En 1907, M. et Mme Barbier quittent Gembloux, et les trois annexes formeront le « poste » de Gembloux, dépendant à nouveau de l'Eglise de Namur. En total, ces trois annexes rassemblent une petite cinquantaine de personnes. En octobre 1907, le colporteur et lecteur de la Bible Désiré Pirotte est installé à Gembloux. Chaque dimanche il y a deux rencontres à Gembloux : une le matin et une le soir, mais les gens n'assistent qu'à une seule rencontre. Chaque jeudi et dimanche, des réunions d'évangélisation ont lieu ; souvent des auditeurs étrangers y assistent. Une section de « tempérance » se réunit chaque dimanche après-midi. M. Pirotte relate le témoignage d'une dame qui n'est pas encore venue aux réunions : « Je suis étonnée de voir comme mon mari est changé. Il ne boit plus depuis qu'il va chez vous. Je vais y aller aussi, je veux savoir ce qu'on dit là. » Et d'une autre : « Les gens sont étonnés de voir comme mon mari est changé depuis qu'il va aux protestants. » [vii] Il existe aussi une « caisse des pauvres » alimentée par les collectes du dimanche et qui suffit aux besoins qui se présentent. Il fallait beaucoup de courage pour devenir protestant : « Quand aurons-nous la liberté de conscience ? Ces paroles furent adressées à M. Pirotte par une femme dont le mari avait été menacé de renvoi s'il persistait à suivre nos réunions. » [viii] Le colporteur dit lui-même : « Ils (les gembloutois) ont des besoins religieux mais ils ont peur du curé et des catholiques qui les menacent. » Ainsi le Catholicisme a été un énorme frein au progrès de l'Evangile, La liberté religieuse était virtuellement inexistante. Pourtant, au début de 1913, il y a entre 25 et 33 personnes aux cultes et le même nombre pour les réunions du jeudi soir, ceci rien qu'à Gembloux. [ix]

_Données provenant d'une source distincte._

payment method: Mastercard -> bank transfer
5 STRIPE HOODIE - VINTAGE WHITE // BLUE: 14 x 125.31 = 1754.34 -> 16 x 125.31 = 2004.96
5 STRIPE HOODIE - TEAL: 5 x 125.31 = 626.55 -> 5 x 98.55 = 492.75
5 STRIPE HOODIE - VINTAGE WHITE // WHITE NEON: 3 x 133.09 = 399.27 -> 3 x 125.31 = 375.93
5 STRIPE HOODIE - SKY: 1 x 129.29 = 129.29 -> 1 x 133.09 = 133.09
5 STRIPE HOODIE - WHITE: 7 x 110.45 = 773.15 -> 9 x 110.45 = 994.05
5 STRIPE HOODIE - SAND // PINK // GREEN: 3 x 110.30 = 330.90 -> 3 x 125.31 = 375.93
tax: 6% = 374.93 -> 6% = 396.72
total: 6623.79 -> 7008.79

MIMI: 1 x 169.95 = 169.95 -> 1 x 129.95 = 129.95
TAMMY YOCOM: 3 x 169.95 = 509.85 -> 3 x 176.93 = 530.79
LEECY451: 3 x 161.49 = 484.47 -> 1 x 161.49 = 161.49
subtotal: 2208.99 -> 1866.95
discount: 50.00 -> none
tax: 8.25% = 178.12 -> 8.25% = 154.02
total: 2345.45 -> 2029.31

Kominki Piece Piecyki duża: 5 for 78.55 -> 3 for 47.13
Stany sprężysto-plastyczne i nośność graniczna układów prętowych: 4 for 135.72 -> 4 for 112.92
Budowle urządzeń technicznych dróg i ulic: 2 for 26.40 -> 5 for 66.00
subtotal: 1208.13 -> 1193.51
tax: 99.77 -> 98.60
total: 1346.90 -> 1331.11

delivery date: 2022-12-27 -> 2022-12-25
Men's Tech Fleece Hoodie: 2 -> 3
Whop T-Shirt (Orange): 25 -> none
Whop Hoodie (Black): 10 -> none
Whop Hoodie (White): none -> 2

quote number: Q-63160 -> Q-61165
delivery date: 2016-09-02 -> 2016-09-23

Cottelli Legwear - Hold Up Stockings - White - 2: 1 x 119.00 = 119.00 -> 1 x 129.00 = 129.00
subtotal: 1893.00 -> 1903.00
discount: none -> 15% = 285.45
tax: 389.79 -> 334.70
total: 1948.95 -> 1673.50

[i]  Der Bote aus Belgien (Nachrichten über die Ausbreitung des Evangeliums in Belgien) Zwei neue Werke in Gembloux und Grand-Leez, D. Lemaire, November, N° 17, 1904.
[ii]  Rapport de 0. Valet, juillet 1903.
[iii] Rapport de M. D. Lemaire à la Commission des Eglises et Stations, Exercice 1907-1908, Semestre II, (13/4/1908).
[iv] Der Bote aus Belgien (Nachrichten über die Ausbreitung des Evangeliums in Belgien) Zwei neue Werke in Gembloux und Grand-Leez, D. Lemaire, November, N° 17, 1904.
[v] Lettre personnelle de 0. Valet, écrite le 29 mars 1904 ; le destinataire en est inconnu, mais il pourrait s'agir du pasteur Anet
[vi] Registre de l'Eglise de Namur dans lequel sont enregistrés les actes ecclésiastiques de Gembloux de 1902-1906.
[vii] Rapport trimestriel de D. Pirotte, 1er trimestre 1910.
[viii] Rapport de M. Daniel Lemaire à la Commission des Eglises et Stations, Exercice 1909-1910, Semestre I, (5/10/1909).
[ix]   Rapport de M. Daniel Lemaire à la Commission des Eglises et Stations, Exercice 1912-1913, Semestre II, (9/4/1913).